Data protection is not a new concept in the UK; we have had the Data Protection Act since 1998.
But, I have seen an increasing number of new enquiries about data breaches in correlation with the public being more savvy about their personal data. This can range from e-mails going out to the wrong recipient to data being hacked on a mass international scale. It seems you cannot get through a week without news on data protection and data breaches. There is increasing case law developing to deal with the evolving dynamics of data protection. Just this week we have had the first case in the UK brought against Google for the ‘right to be forgotten’ (this right will be introduced formally under the GDPR).
As the Data Protection Act is now celebrating its 20th birthday and the concepts of what constitutes ‘personal data’ and all the ways that it can now be breached has moved leaps and bounds it is clearly necessary for the law to catch up to the times.
As a firm committed to the safeguard of our clients’ and employees’ personal data, we have been working arduously in the background to prepare, and with about 2 months until judgment day, it’s now full steam ahead and all hands on deck. You will hear buzzwords like Data Mapping, Privacy Impact Assessment, Data Protection Officer, Privacy Notice, Subject Access Request and so forth. It is a bit of a minefield. The ICO is a good place to start to make some sense of the enigma that is the GDPR. Regulatory and governing bodies should also be issuing guidance to its respective profession and members.

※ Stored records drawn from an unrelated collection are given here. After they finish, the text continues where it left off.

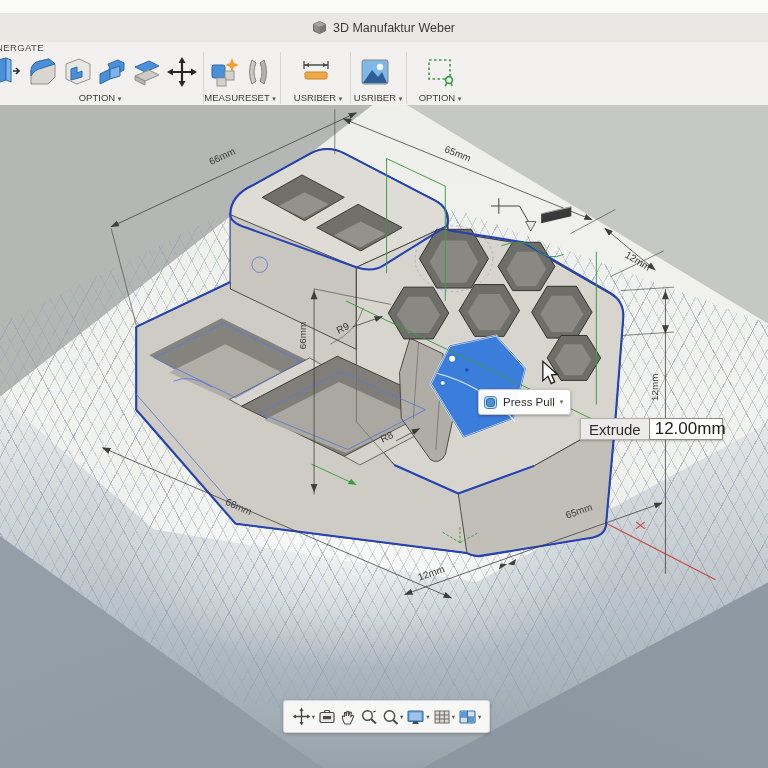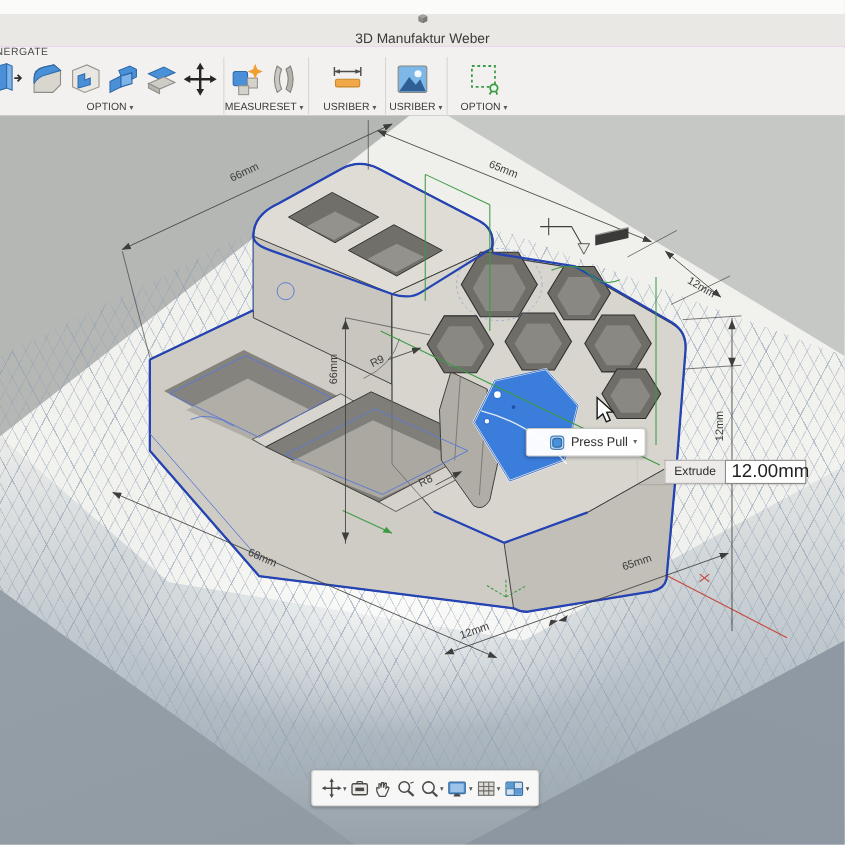"3D Manufaktur Weber" .titlebar { flex-direction: column -> none }
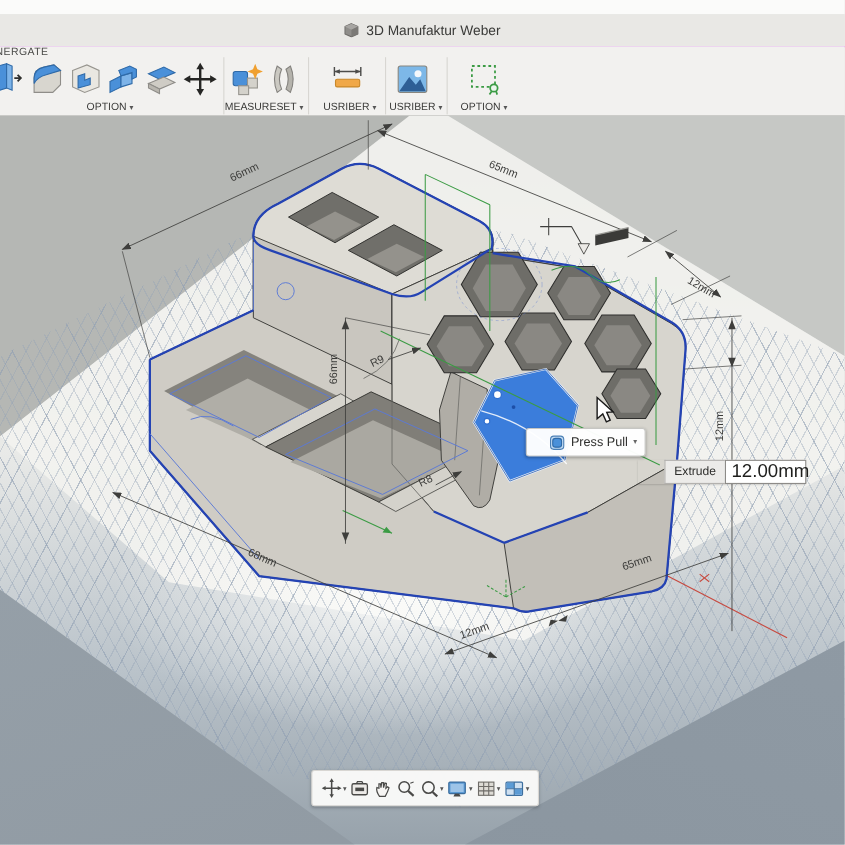"Press Pull" .presspull { padding: 0 7px 0 20px -> 0 7px 0 4px }
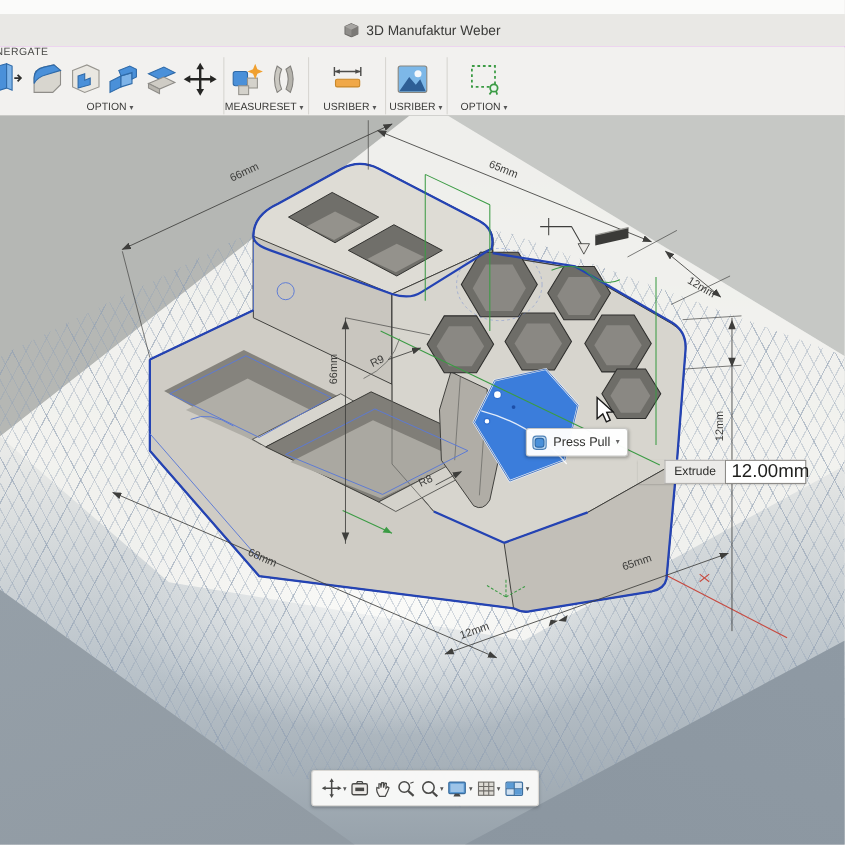"Extrude" .extrude .ex-label { font-size: 11px -> 15px; margin-left: 24px -> none }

The GDPR will not be a complete overhaul of what we have in place, but will look to build on strength and expand on concepts that we are used to. Although the time for reporting and compliance have been shortened and the stakes are now higher with the increase in penalty levels, therefore companies cannot afford to be complacent.
GDPR will promote a change in culture towards how we view and handle personal data with ‘privacy by design’ approaches and a shift from a tick box system towards risk based assessments. You have to opt in rather than out. Consent you provide must be given freely, specifically informed and unambiguously. You should know the purpose that your data is going to be processed and how long it will be retained before you hand over your data. Companies will have to not only demonstrate their own compliance but that of third parties that they regularly use and share data with.
With only 81 days left, time is of essence. Companies should all be gearing up in readiness for the big day, although nobody is quite sure what the legal landscape will look like on 26th May 2018 and beyond.